İHD’nin hasta tutsaklar için her hafta yaptığı oturum çağrılarında bu kez Fatma Tokmak’ı merkeze almaları bana tüm bunları düşündürdü.

2013 yılında yayınlanan, “Ben Çıkana Kadar Büyüme e mi… Görüş Günlerinde Büyüyen Çocuklar” adlı kitabımda yer alan en hazin yaşam öykülerinden biridir Fatma Tokmak’ın ve oğulcuğu Azad’ın yaşadıkları. Elbette daha önce de defalarca yazdığım gibi “acıların yarıştırılması”na karşıyım. Hapishanelerde öyle dramlar yaşanıyor ki. Belki daha bilmediğimiz yüzlerce Fatma Tokmak var. Ben kitabımda 100’e yakın mahpusun dramına yer vermiş, onlara yaşatılan zulmü (belgeler ve mektuplarla) görünür kılmaya çalışmıştım. Kitap yayınlandıktan bu yana geçen 2 yıl süre boyunca adları geçen mahpuslardan 10 kadarı tahliye oldu. Hasan Gülbahar da bunlardan biriydi. Ama Türkiye’nin Mandela’larından dediğim Gülbahar’ı da “eksik yatmışsın, 30 yıl yetmez, 7 yıl daha yatacaksın” diyerek yeniden tutukladılar.
 

Fatma Tokmak ise tahliye edilmedi. Tutuklandığı sırada henüz 3 yaşında oğlu olan ve polislerin vücudunda sigara söndürdüğü oğlu Azad, değim yerindeyse hapishanede büyüdü. (Tüm yazdıklarım doktor raporlarıyla belgelenmiştir.) Aradan yıllar geçti, Fatma Tokmak tahliye oldu. Bir iş bulup oğluyla yaşama tutunmaya çalıştı. Baba zaten yoktu, Azad doğmadan 15 gün önce ölmüştü. Ancak bu özgürlük Fatma Tokmak’a çok görüldü. Mahkeme aynı davadan hiçbir delil olmadan Tokmak’ı müebbet hapse mahkum etti. Ve yeniden hapishane. Hukuk mücadelesi yıllar sürdü. Sonuç alınamadı. Zira Türkiye hapishaneleri delilsiz, mahkemesiz, hükümsüz yatırılan insanlarla doluydu. Bu kadar çileye dayanamayan Fatma Tokmak hapishanede hastalandı. Bu gün itibariyle “Bakırköy L Tipi Kapalı Kadın Cezaevi’nde tutulan ve kalp kapakçıkları iflas eden tutsak Fatma Tokmak’ın sağlık durumu giderek ağırlaşıyor.” Fatma’nın rehin tutulduğunu belirten Av. Eren Keskin raporun Adli Tıp Kurumu’nda bekletildiğini ifade ederek, “Resmen rehin tutuluyorlar” dedi. Fatma Tokmak önceki gün yaptığı görüş sırasında “Doktorlar ‘yüzde 90 öleceksin’ diyor. Cezaevi ‘5 günden fazla seni hastanede tutamayız’ diyor. Duvarların ardından kalanlar için vicdanlarınız harekete geçsin” dedi.”

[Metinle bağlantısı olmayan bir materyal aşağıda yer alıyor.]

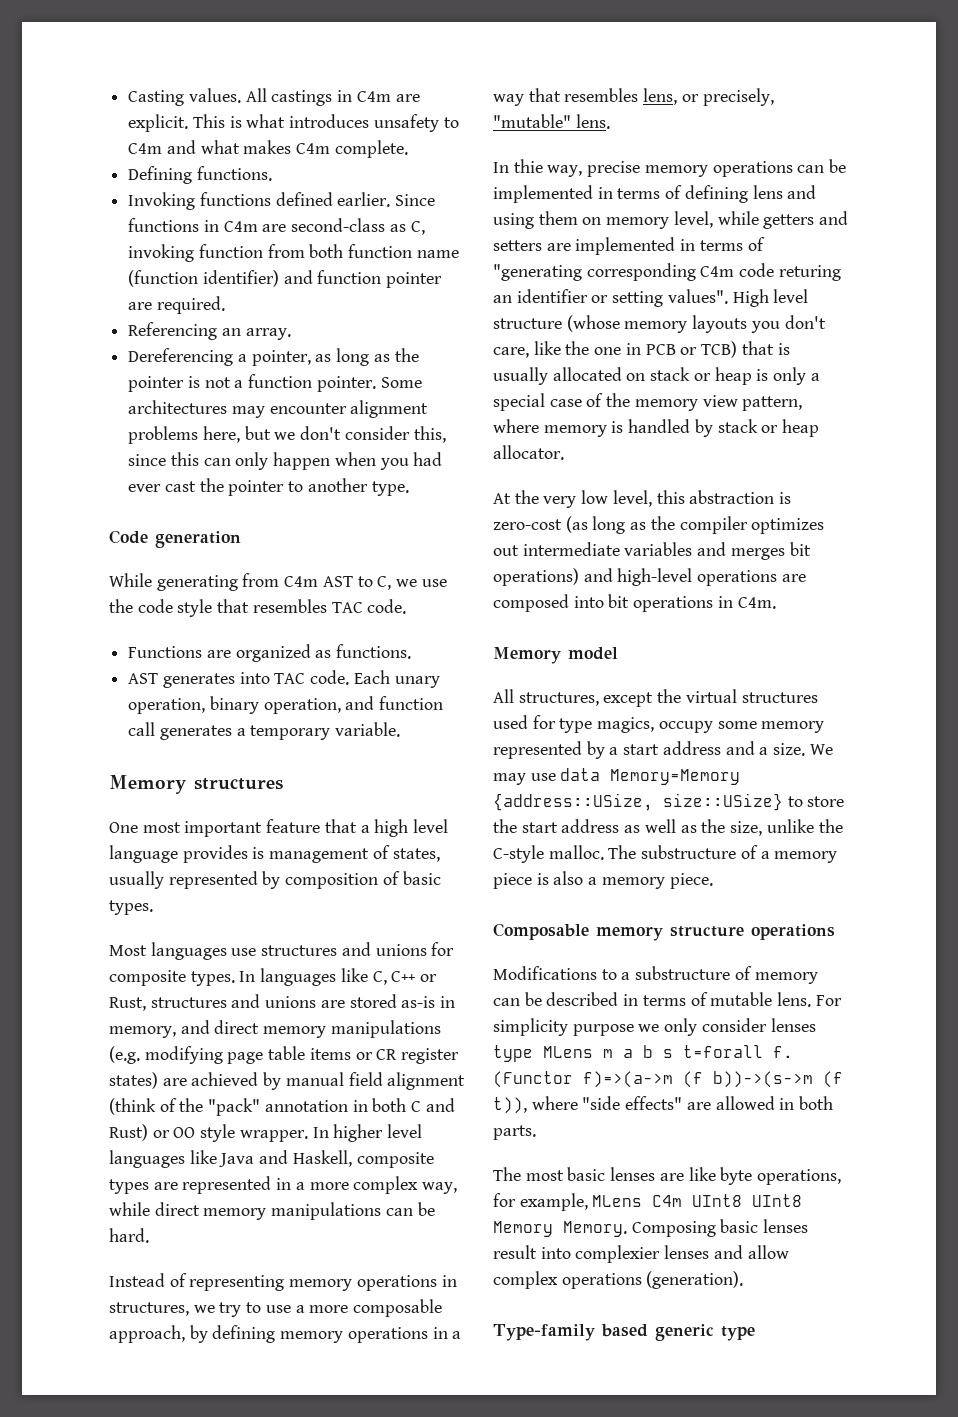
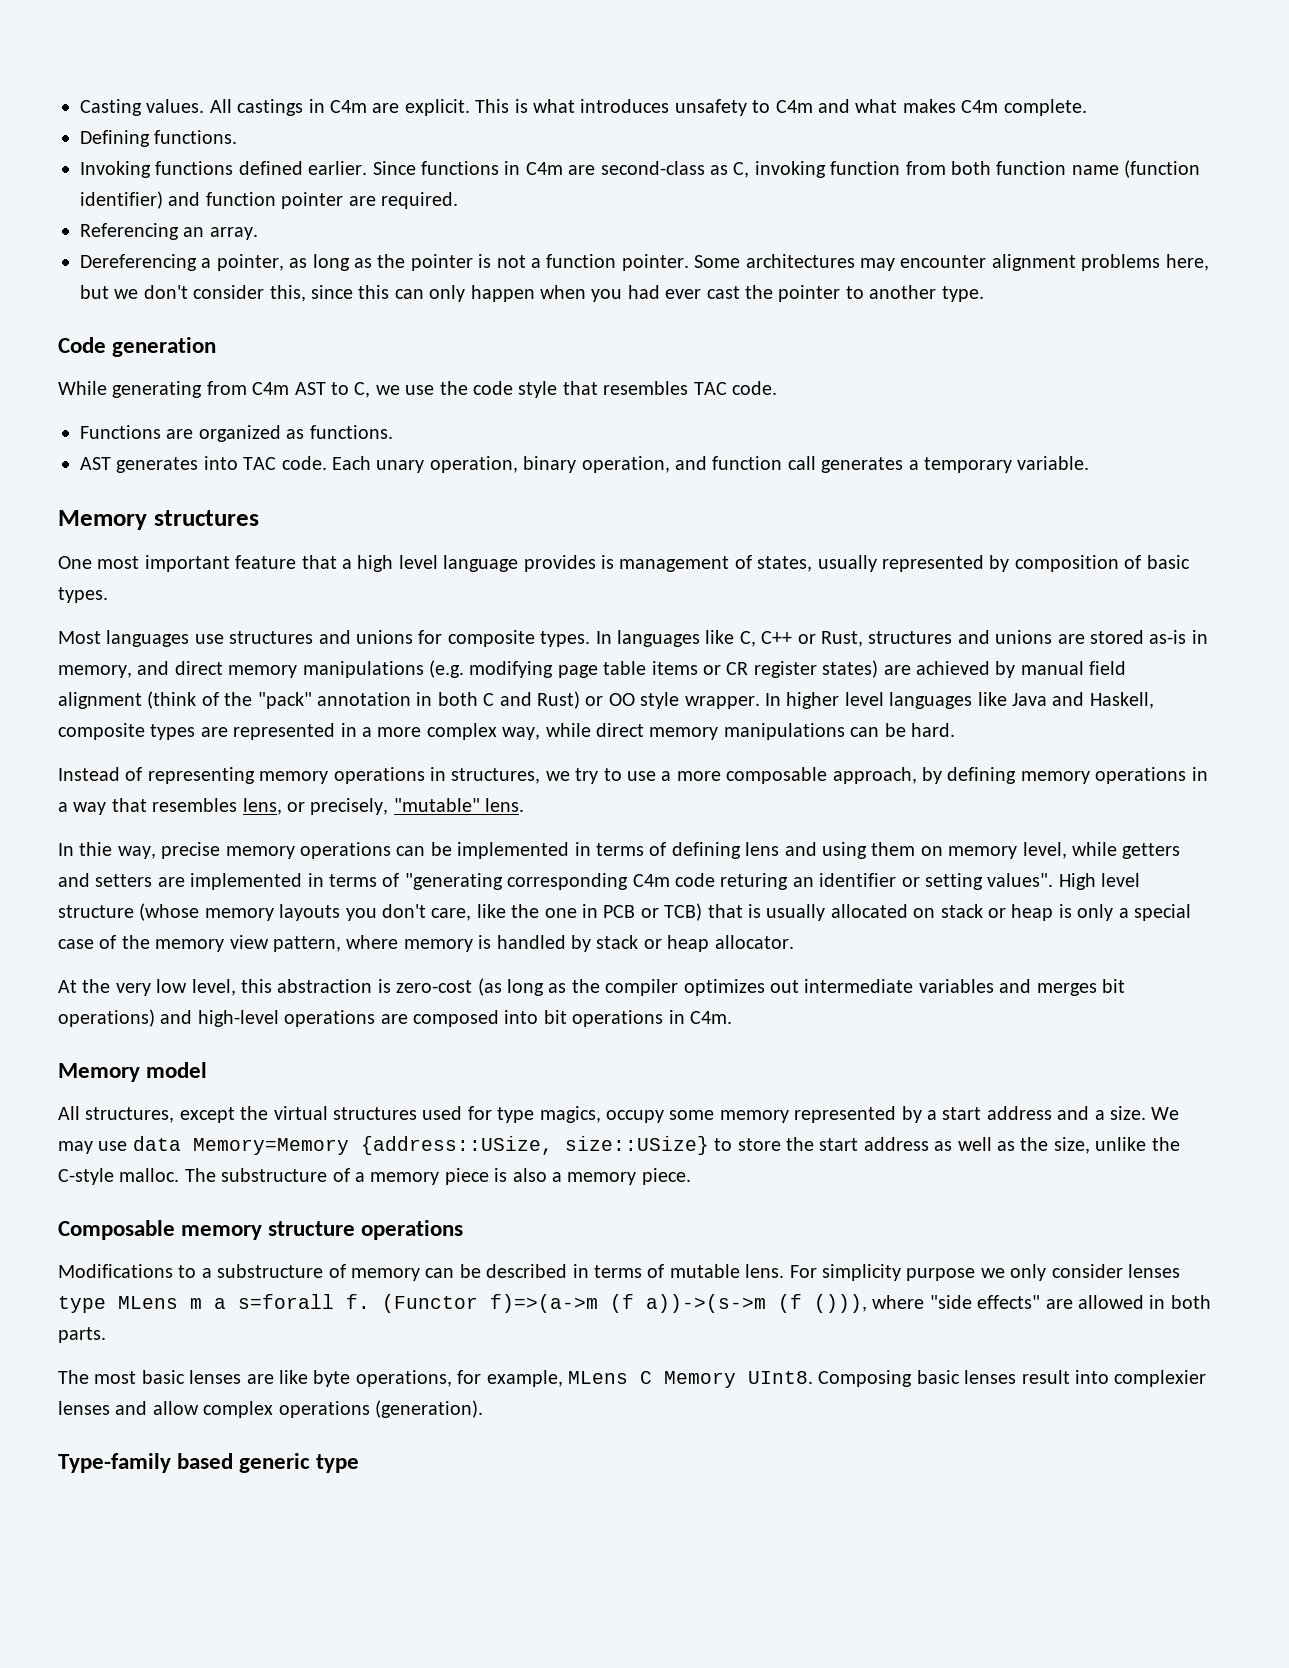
- For simplicity purpose we only consider lenses type MLens m a b s t=forall f.
+ For simplicity purpose we only consider lenses type MLens m a s=forall f.
- (Functor f)=>(a->m (f b))->(s->m (f t)), where "side effects" are allowed in both parts.
+ (Functor f)=>(a->m (f a))->(s->m (f ())), where "side effects" are allowed in both parts.
- The most basic lenses are like byte operations, for example, MLens C4m UInt8 UInt8 Memory Memory.
+ The most basic lenses are like byte operations, for example, MLens C Memory UInt8.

Hani yazının başında “gözyaşı pınarlarımız kurudu mu yoksa çok mu yabancılaştık insana- insanlığa” demiştim ya. Elbette ağlamak da insani bir duygu. Kitapla ilgili tanıtım toplantılarında, okuduğum bölümler insanları ağlattı. En son Karaburun Bilim Kongre’sinde sunumumu dinleyenler “onları ağlattığımı” ifade ettiler. Ama benim asıl amacım, kitabın önsözünde yazdığım ve sunumlarımda altını çizdiğim gibi ağlamak- ağlatmak değildi. Amacım öfkelendirmek, empati yaratmak ve itiraz seslerini çoğaltmaktı. Hasan Gülbahar için. Fatma Tokmak için, şu anda 282’si ağır, 721 hasta tutsak için.

İHD, benim de katıldığım, Türkiye genelinde yaptığı basın açıklamalarında, “Hasta tutsakların durumunun pazarlık konusu yapılmasını kabul etmeyeceklerini …” ifade etti. “Seçimler nedeniyle her şeye gözlerinizi kapatmayın ve hasta mahpuslar için bir şeyler yapın” diye çağrıda bulundular.

Ey insanlık neredesiniz! Bu insanların seslerini duyuyor musunuz? Sosyal paylaşım ağlarında “paylaş”mak, “beğen” tuşuna basmak önemli elbette ama yetmiyor. Bakınız hasta tutsaklardan Necman Öner’in kızı Hüzün Öner, daha dün bu ağlarda yaptığı paylaşımda babası ameliyat olabildi diye ne demiş: “Babamı özlemek mi gölgesini görsem sarılırım… Allah şifa versin Hayatımın anlamı. “

Dikkat edin, Hüzün Öner, “Babam tahliye edildi, serbest bırakıldı, özgürce tedavi olacak” diye değil, tutsak olarak ameliyat edildiğine, edilebildiğine seviniyor. Oysa bu insanlar daha çok sevinci hak ediyor.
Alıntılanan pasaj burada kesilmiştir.